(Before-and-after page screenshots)
****

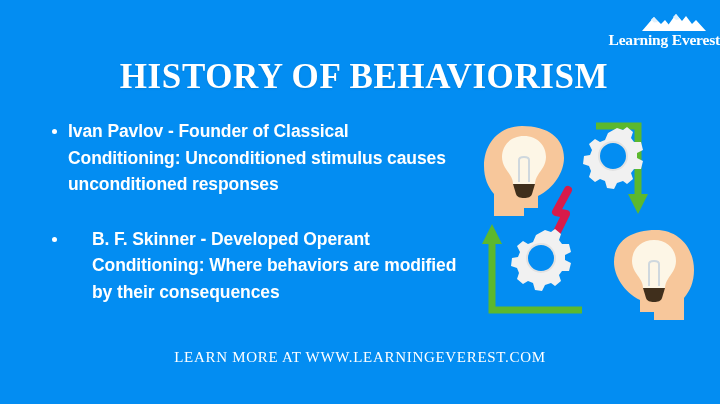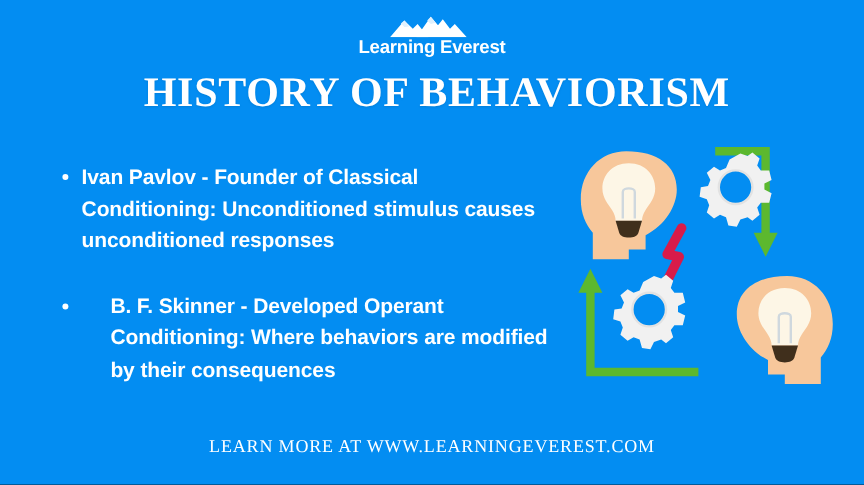--- a/index.html
+++ b/index.html
@@ -19,22 +19,23 @@
 
   
   .logo {
     position: absolute;
     top: 10px;
     left: 0;
     width: 720px;
     height: 42px;
     display: flex;
     flex-direction: column;
-    align-items: center;
+    align-items: flex-end;
     justify-content: flex-start;
+    font-family: Liberation Serif, serif;
   }
   .logo-mark {
     width: 86px;
     height: 21px;
     display: block;
   }
   .logo-text {
     margin-top: 1px;
     color: #ffffff;
     font-size: 15.5px;
@@ -64,21 +65,20 @@
   .bullets {
     position: absolute;
     top: 118px;
     left: 52px;
     width: 420px;
   }
   .bullet {
     display: flex;
     align-items: flex-start;
     margin-bottom: 28px;
-    margin-top: 16px;
   }
   .bullet:last-child { margin-bottom: 0; justify-content: space-between; }
   .bullet-dot {
     flex: 0 0 auto;
     width: 5px;
     height: 5px;
     border-radius: 50%;
     background: #ffffff;
     margin-top: 11px;
     margin-right: 11px;
@@ -88,21 +88,21 @@
     font-size: 17.5px;
     font-weight: bold;
     line-height: 1.52;
     letter-spacing: -0.1px;
     max-width: 380px;
   }
 
   
   .footer {
     position: absolute;
-    bottom: 22px;
+    bottom: 38px;
     left: 0;
     width: 720px;
     text-align: center;
     color: #ffffff;
     font-family: "Liberation Serif", serif;
     font-size: 15px;
     letter-spacing: 0.7px;
     line-height: 1.2;
   }
 

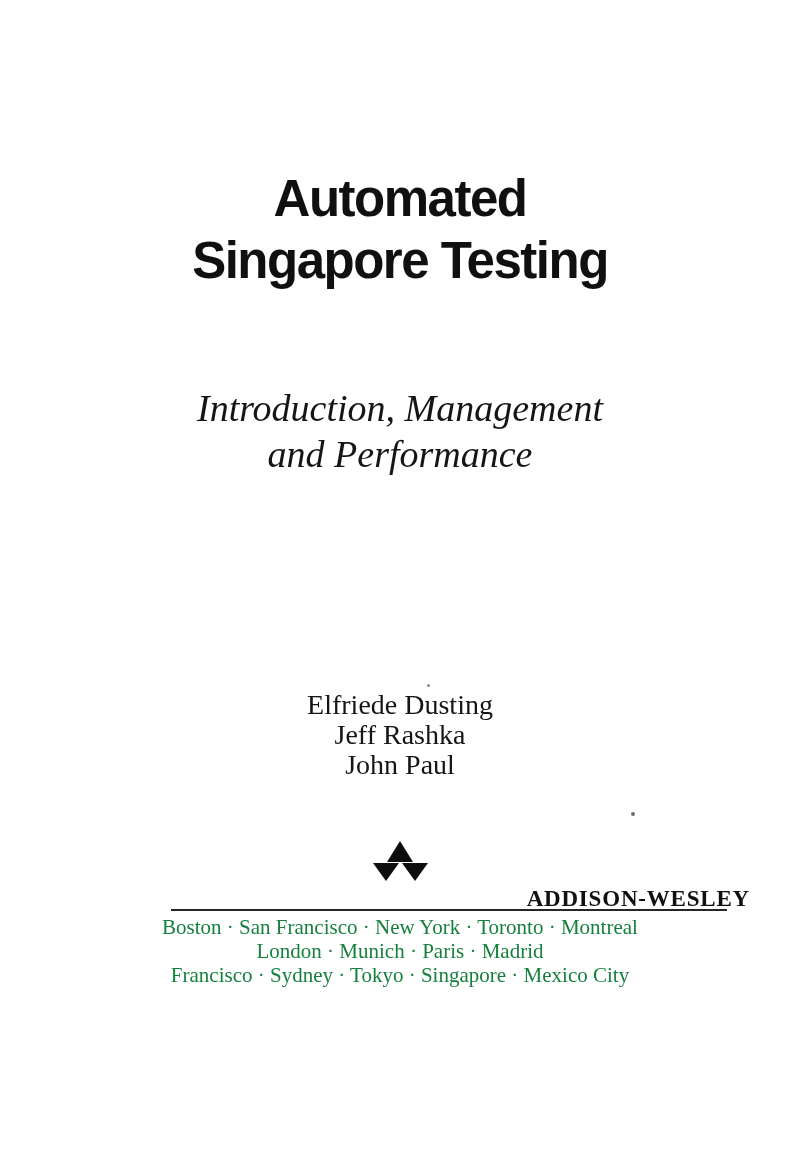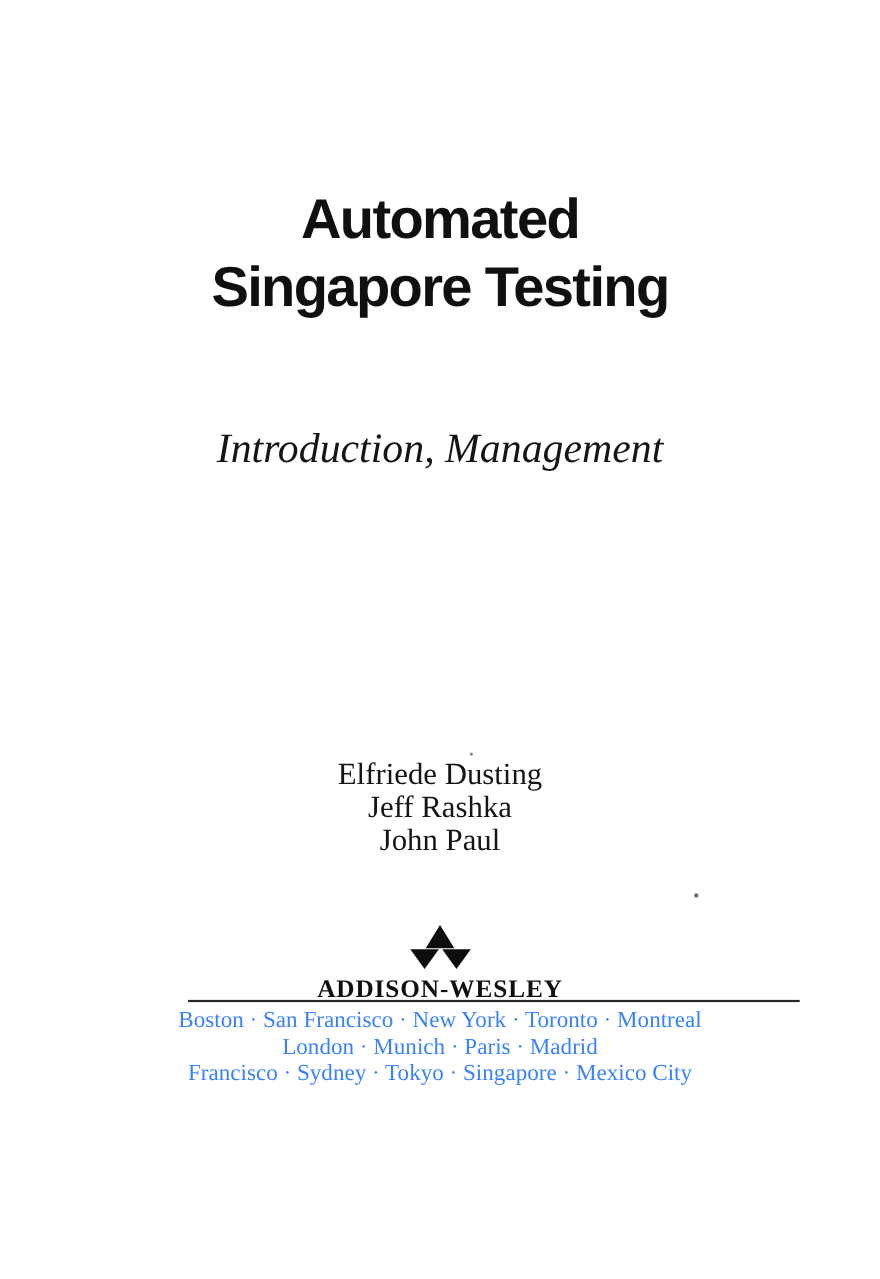--- a/index.html
+++ b/index.html
@@ -63,48 +63,50 @@
     border-right: 13px solid transparent;
     border-top: 18px solid #0d0d0d;
   }
 
   .publisher-name {
     top: 886px;
     font-weight: bold;
     font-size: 23px;
     letter-spacing: 0.8px;
     color: #101010;
+    text-align: right;
   }
   .rule {
     position: absolute;
     left: 121px;
     top: 909px;
     width: 556px;
     height: 2px;
     background: #262626;
   }
   .cities {
     top: 915px;
     font-size: 21px;
     line-height: 24px;
-    color: #3b82f6;
+    color: #15803d;
   }
 </style>
 </head>
 <body>
 
 <div class="page">
 
   <div class="centered title">
     <div>Automated</div>
     <div>Singapore Testing</div>
   </div>
 
   <div class="centered subtitle">
     <div>Introduction, Management</div>
+    <div>and Performance</div>
   </div>
 
   <div class="centered authors">
     <div>Elfriede Dusting</div>
     <div>Jeff Rashka</div>
     <div>John Paul</div>
   </div>
 
   <div class="speck speck-1"></div>
   <div class="speck speck-2"></div>

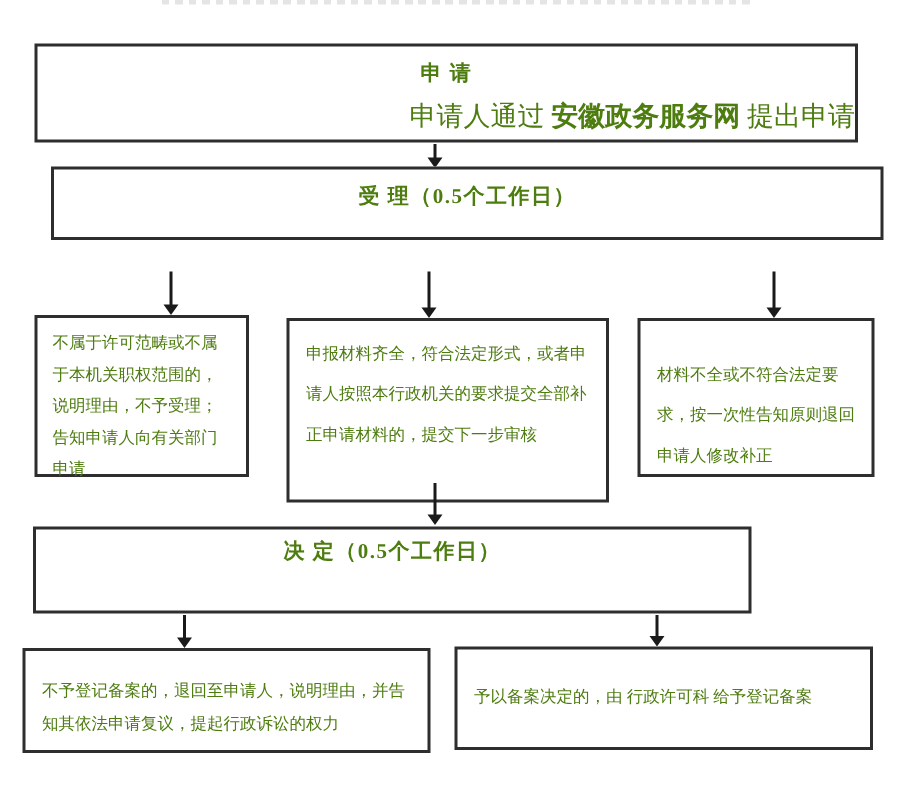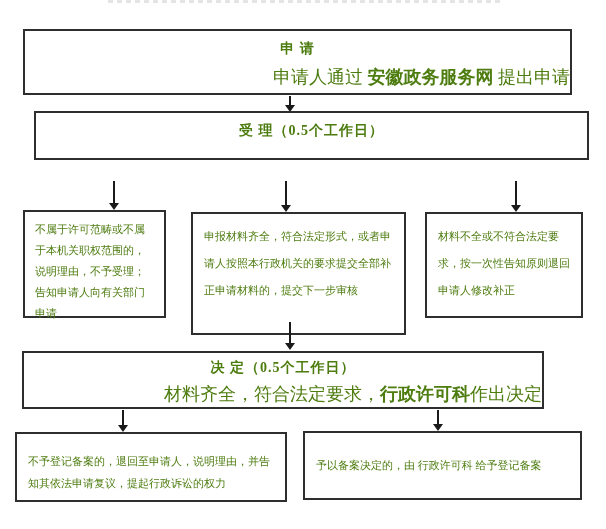--- a/index.html
+++ b/index.html
@@ -88,29 +88,28 @@
   <div class="arrow" style="left:515px; top:181px; height:25px;"></div>
 
   <div class="box" style="left:23px; top:210px; width:143px; height:108px; padding:7px 10px;">
     <span class="branch-text" style="line-height:21px;">不属于许可范畴或不属于本机关职权范围的，说明理由，不予受理；告知申请人向有关部门申请</span>
   </div>
 
   <div class="box" style="left:191px; top:212px; width:215px; height:123px; padding:9px 11px;">
     <span class="branch-text" style="line-height:27px;">申报材料齐全，符合法定形式，或者申请人按照本行政机关的要求提交全部补正申请材料的，提交下一步审核</span>
   </div>
 
-  <div class="box" style="left:425px; top:212px; width:158px; height:106px; padding:9px 11px;">
+  <div class="box" style="left:425px; top:212px; width:158px; height:106px; padding:23px 11px;">
     <span class="branch-text" style="line-height:27px;">材料不全或不符合法定要求，按一次性告知原则退回申请人修改补正</span>
   </div>
 
   <div class="arrow" style="left:289px; top:322px; height:22px;"></div>
 
-  <div class="box centered" style="left:22px; top:351px; width:522px; height:58px;">
+  <div class="box centered" style="left:22px; top:351px; width:479px; height:58px;">
     <span class="box-title" style="margin-top:6px;">决 定（0.5个工作日）</span>
-    <span class="box-body" style="margin-top:5px;"><span>材料齐全，符合法定要求，</span><span class="b">行政许可科</span><span>作出决定</span></span>
   </div>
 
   <div class="arrow" style="left:122px; top:410px; height:16px;"></div>
   <div class="arrow" style="left:437px; top:410px; height:15px;"></div>
 
   <div class="box" style="left:15px; top:432px; width:272px; height:70px; padding:16px 11px;">
     <span class="branch-text" style="line-height:22px;">不予登记备案的，退回至申请人，说明理由，并告知其依法申请复议，提起行政诉讼的权力</span>
   </div>
 
   <div class="box" style="left:303px; top:431px; width:279px; height:69px; padding:20px 11px;">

****

• What the task requires: Output the lines above verbatim, images excluded.

• Exercise solution:
--- a/index.html
+++ b/index.html
@@ -19,22 +19,23 @@
 
   
   .logo {
     position: absolute;
     top: 10px;
     left: 0;
     width: 720px;
     height: 42px;
     display: flex;
     flex-direction: column;
-    align-items: center;
+    align-items: flex-end;
     justify-content: flex-start;
+    font-family: Liberation Serif, serif;
   }
   .logo-mark {
     width: 86px;
     height: 21px;
     display: block;
   }
   .logo-text {
     margin-top: 1px;
     color: #ffffff;
     font-size: 15.5px;
@@ -64,21 +65,20 @@
   .bullets {
     position: absolute;
     top: 118px;
     left: 52px;
     width: 420px;
   }
   .bullet {
     display: flex;
     align-items: flex-start;
     margin-bottom: 28px;
-    margin-top: 16px;
   }
   .bullet:last-child { margin-bottom: 0; justify-content: space-between; }
   .bullet-dot {
     flex: 0 0 auto;
     width: 5px;
     height: 5px;
     border-radius: 50%;
     background: #ffffff;
     margin-top: 11px;
     margin-right: 11px;
@@ -88,21 +88,21 @@
     font-size: 17.5px;
     font-weight: bold;
     line-height: 1.52;
     letter-spacing: -0.1px;
     max-width: 380px;
   }
 
   
   .footer {
     position: absolute;
-    bottom: 22px;
+    bottom: 38px;
     left: 0;
     width: 720px;
     text-align: center;
     color: #ffffff;
     font-family: "Liberation Serif", serif;
     font-size: 15px;
     letter-spacing: 0.7px;
     line-height: 1.2;
   }
 

--- a/index.html
+++ b/index.html
@@ -63,48 +63,50 @@
     border-right: 13px solid transparent;
     border-top: 18px solid #0d0d0d;
   }
 
   .publisher-name {
     top: 886px;
     font-weight: bold;
     font-size: 23px;
     letter-spacing: 0.8px;
     color: #101010;
+    text-align: right;
   }
   .rule {
     position: absolute;
     left: 121px;
     top: 909px;
     width: 556px;
     height: 2px;
     background: #262626;
   }
   .cities {
     top: 915px;
     font-size: 21px;
     line-height: 24px;
-    color: #3b82f6;
+    color: #15803d;
   }
 </style>
 </head>
 <body>
 
 <div class="page">
 
   <div class="centered title">
     <div>Automated</div>
     <div>Singapore Testing</div>
   </div>
 
   <div class="centered subtitle">
     <div>Introduction, Management</div>
+    <div>and Performance</div>
   </div>
 
   <div class="centered authors">
     <div>Elfriede Dusting</div>
     <div>Jeff Rashka</div>
     <div>John Paul</div>
   </div>
 
   <div class="speck speck-1"></div>
   <div class="speck speck-2"></div>

--- a/index.html
+++ b/index.html
@@ -88,29 +88,28 @@
   <div class="arrow" style="left:515px; top:181px; height:25px;"></div>
 
   <div class="box" style="left:23px; top:210px; width:143px; height:108px; padding:7px 10px;">
     <span class="branch-text" style="line-height:21px;">不属于许可范畴或不属于本机关职权范围的，说明理由，不予受理；告知申请人向有关部门申请</span>
   </div>
 
   <div class="box" style="left:191px; top:212px; width:215px; height:123px; padding:9px 11px;">
     <span class="branch-text" style="line-height:27px;">申报材料齐全，符合法定形式，或者申请人按照本行政机关的要求提交全部补正申请材料的，提交下一步审核</span>
   </div>
 
-  <div class="box" style="left:425px; top:212px; width:158px; height:106px; padding:9px 11px;">
+  <div class="box" style="left:425px; top:212px; width:158px; height:106px; padding:23px 11px;">
     <span class="branch-text" style="line-height:27px;">材料不全或不符合法定要求，按一次性告知原则退回申请人修改补正</span>
   </div>
 
   <div class="arrow" style="left:289px; top:322px; height:22px;"></div>
 
-  <div class="box centered" style="left:22px; top:351px; width:522px; height:58px;">
+  <div class="box centered" style="left:22px; top:351px; width:479px; height:58px;">
     <span class="box-title" style="margin-top:6px;">决 定（0.5个工作日）</span>
-    <span class="box-body" style="margin-top:5px;"><span>材料齐全，符合法定要求，</span><span class="b">行政许可科</span><span>作出决定</span></span>
   </div>
 
   <div class="arrow" style="left:122px; top:410px; height:16px;"></div>
   <div class="arrow" style="left:437px; top:410px; height:15px;"></div>
 
   <div class="box" style="left:15px; top:432px; width:272px; height:70px; padding:16px 11px;">
     <span class="branch-text" style="line-height:22px;">不予登记备案的，退回至申请人，说明理由，并告知其依法申请复议，提起行政诉讼的权力</span>
   </div>
 
   <div class="box" style="left:303px; top:431px; width:279px; height:69px; padding:20px 11px;">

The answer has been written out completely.